As part of the commemoration, representatives of the Institute of National Remembrance – Rafał Kościański Ph.D., the Director of the IPN Spokesperson’s Office, Dorota Lewsza Ph.D., Deputy Director of the office of International Cooperation and Blanka Kamińska-Pienkos –together with representatives of the Chancellery of the President of the Republic of Poland –Agata Talarków from the Office for Cooperation with the Polish Community and Krzysztof Orzechowski from the Office of Awards and Nominations – as well as Kuba Sitarski, representing the residential community of ‘Marszałkowska 60’, which takes care of the commemoration – laid wreaths and lit candles at the plaque honoring the tragic wartime fate of the Willenberg family.
On this solemn day, tribute was paid to Samuel Willenberg, who survived the Treblinka extermination camp and escaped during a prisoner uprising, as well as to his sisters, Ita and Tamara, who perished there. The joint commemoration also provided a moment to reflect on the value of human life and the responsibility to preserve and pass on the truth of the Holocaust to future generations, both as a warning and as a testament to the strength of humanity.
Samuel Willenberg was a soldier of the Polish Army and the Home Army, a prisoner of the Treblinka II extermination camp, and a participant in the 1943 revolt. He also took part in the Warsaw Uprising and, after the war, became a sculptor and painter. Despite the traumatic experiences he endured during the German occupation of Poland, he continued to return to his homeland until the end of his life. He passed away on 19 February 2016, in Tel Aviv.
After emigrating to Israel in 1950, Samuel and his wife Krystyna frequently visited Poland, both privately and as guides for Israeli youth. They became advocates of positive Polish-Jewish relations, openly acknowledging both the tragic and the inspiring events that connected these two communities of Polish citizens during the brutal German occupation.
In 2023, the Institute of National Remembrance, in cooperation with the ‘Marszałkowska 60’ residential community, commemorated Samuel Willenberg and his father Perec – a painter, artist, and art educator – with a memorial plaque at the tenement house at 60 Marszałkowska Street in Warsaw. During the Warsaw Uprising, Samuel’s father, the Jewish synagogal artist Prof. Perec Willenberg, hid there under the name Baltazar Karol Pękosławski.

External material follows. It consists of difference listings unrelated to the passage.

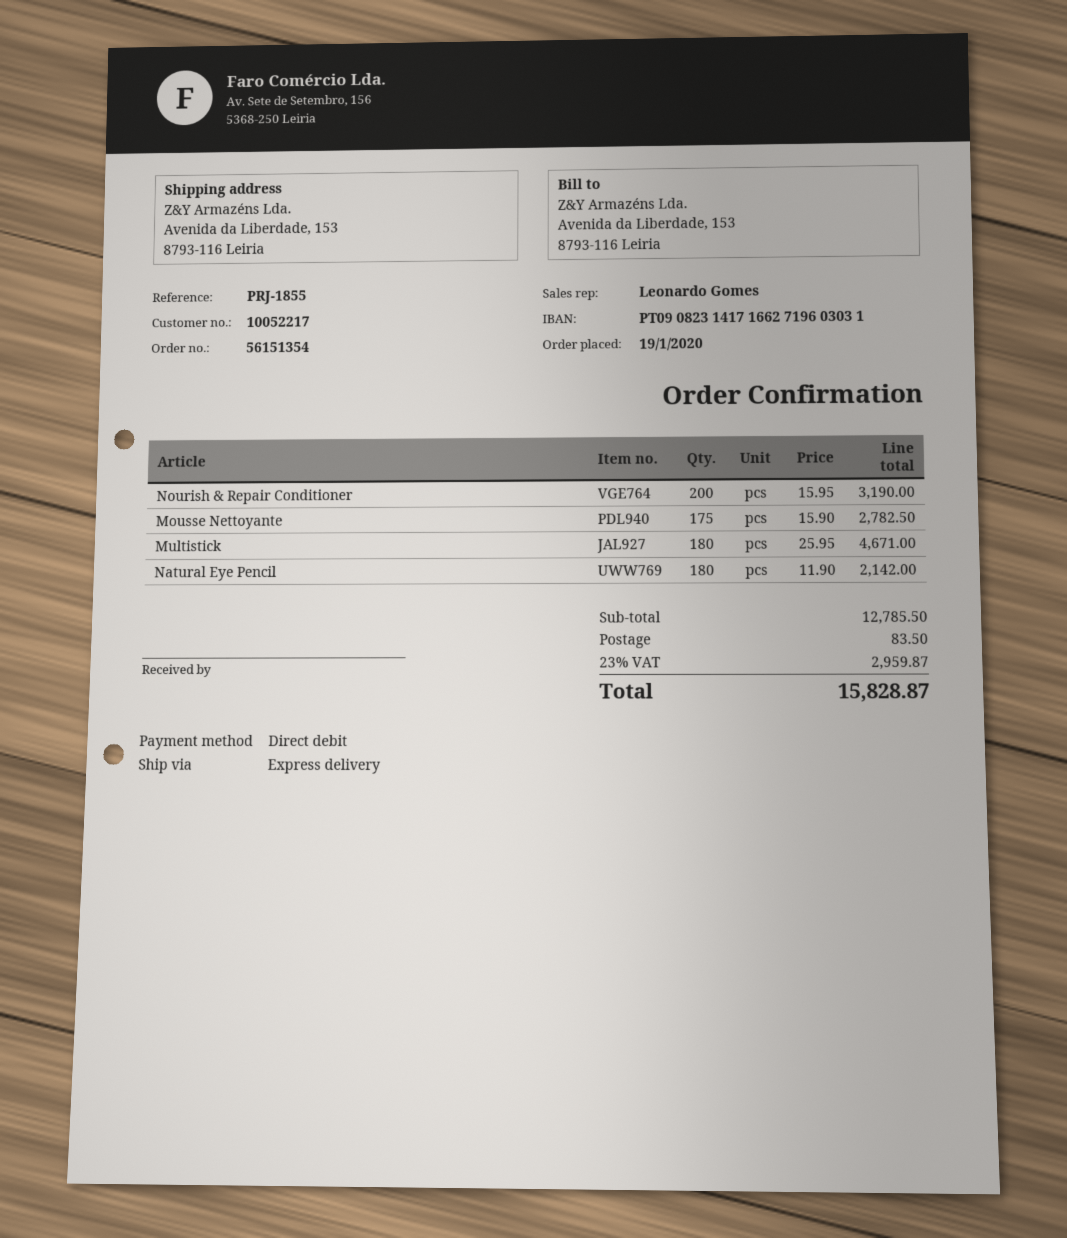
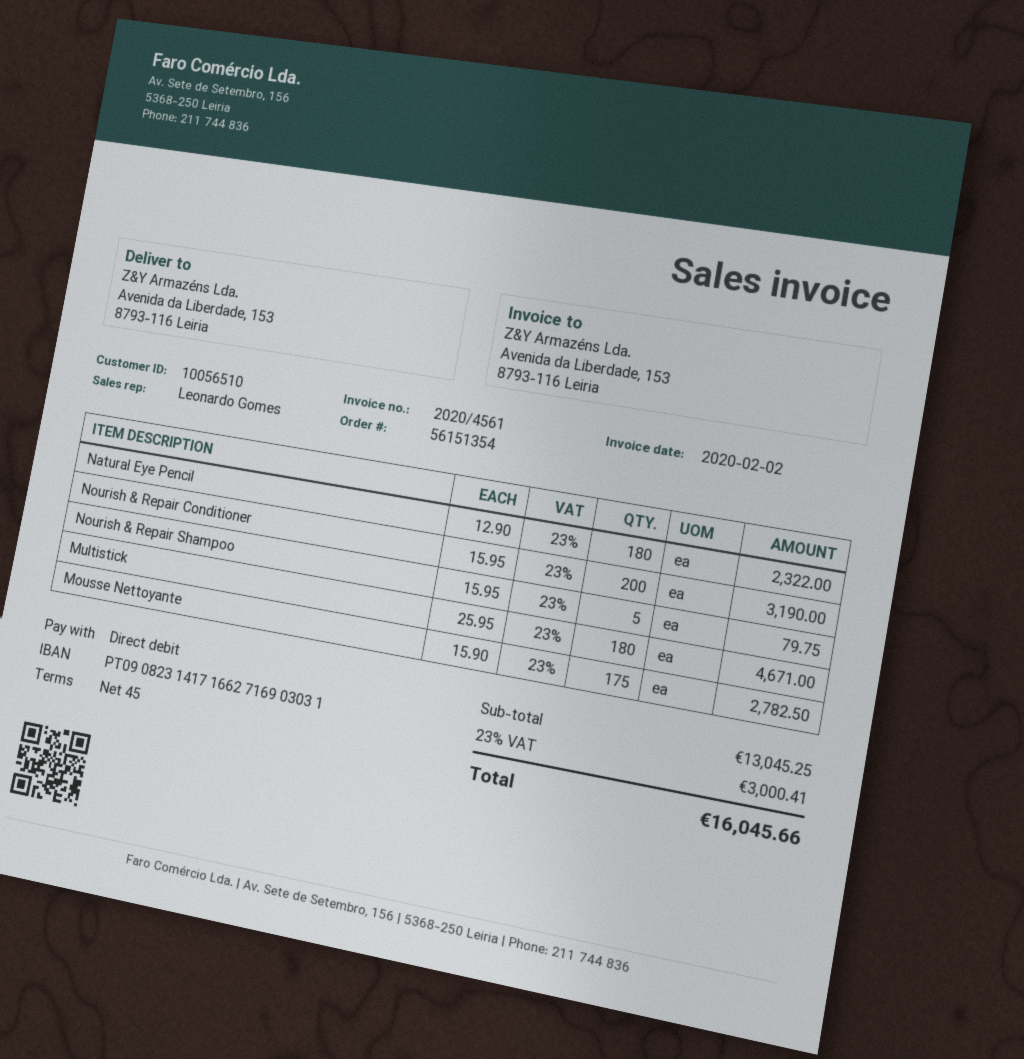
customer number: 10052217 -> 10056510
bank account: PT09082314171662719603031 -> PT09082314171662716903031
Natural Eye Pencil: 180 x 11.90 = 2142.00 -> 180 x 12.90 = 2322.00
Nourish & Repair Shampoo: none -> 5 x 15.95 = 79.75
subtotal: 12785.50 -> 13045.25
shipping: 83.50 -> none
tax: 23% = 2959.87 -> 23% = 3000.41
total: 15828.87 -> 16045.66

On the forty-first day of the Warsaw Uprising, a mortar shell struck the building, destroying two floors and stopping just above Perec’s room. Perec was lying on his bed, covered in rubble. At his son Samuel’s urging, he decided to wait out the bombardment in the basement. On the way down, he sketched a depiction of the Merciful Christ on the stairwell ceiling in charcoal. It was the head of Christ against a cross, with the inscription: “Jesus, I trust in You” and the signature: “drawn by B. Pękosławski, 11 September 1944.” As Ada Willenberg later recalled, tenants believed the building had been spared thanks to this depiction created by her father-in-law.

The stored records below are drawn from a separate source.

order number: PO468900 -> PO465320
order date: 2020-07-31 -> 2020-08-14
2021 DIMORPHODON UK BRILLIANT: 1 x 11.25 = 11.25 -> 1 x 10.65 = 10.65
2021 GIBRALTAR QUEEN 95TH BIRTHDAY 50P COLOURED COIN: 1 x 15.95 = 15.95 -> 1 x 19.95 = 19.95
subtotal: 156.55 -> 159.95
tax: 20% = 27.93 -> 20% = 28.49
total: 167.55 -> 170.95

In January 2020, the Institute of National Remembrance brought a collection of fifteen sculptures by Samuel Willenberg from Israel to Poland. The works depict the daily reality of life in the extermination camp, giving voice to individual victims and capturing collective scenes, such as the camp uprising on 2 August 1943, or the escape of a small group of survivors.
Despite the global pandemic, the project reached a wide Polish audience, in part thanks to a virtual exhibition created by the IPN (https://lastwitness.eu/) and online workshops for youth exploring representations of the Holocaust in art. Onceit became possible, the exhibition, supplemented with excerpts from the artist’s memoirs in English, Polish, and Hebrew, was presented in several locations across Poland, including sites of former German concentration camps in Bełżec, Sobibor, and Majdanek.
The exhibition and educational project, based on Willenberg’s works, were made possible thanks to the generosity and trust of the artist’s widow, Ada Krystyna Willenberg, who continues her husband’s legacy in preserving the memory of the Holocaust, particularly among younger generations.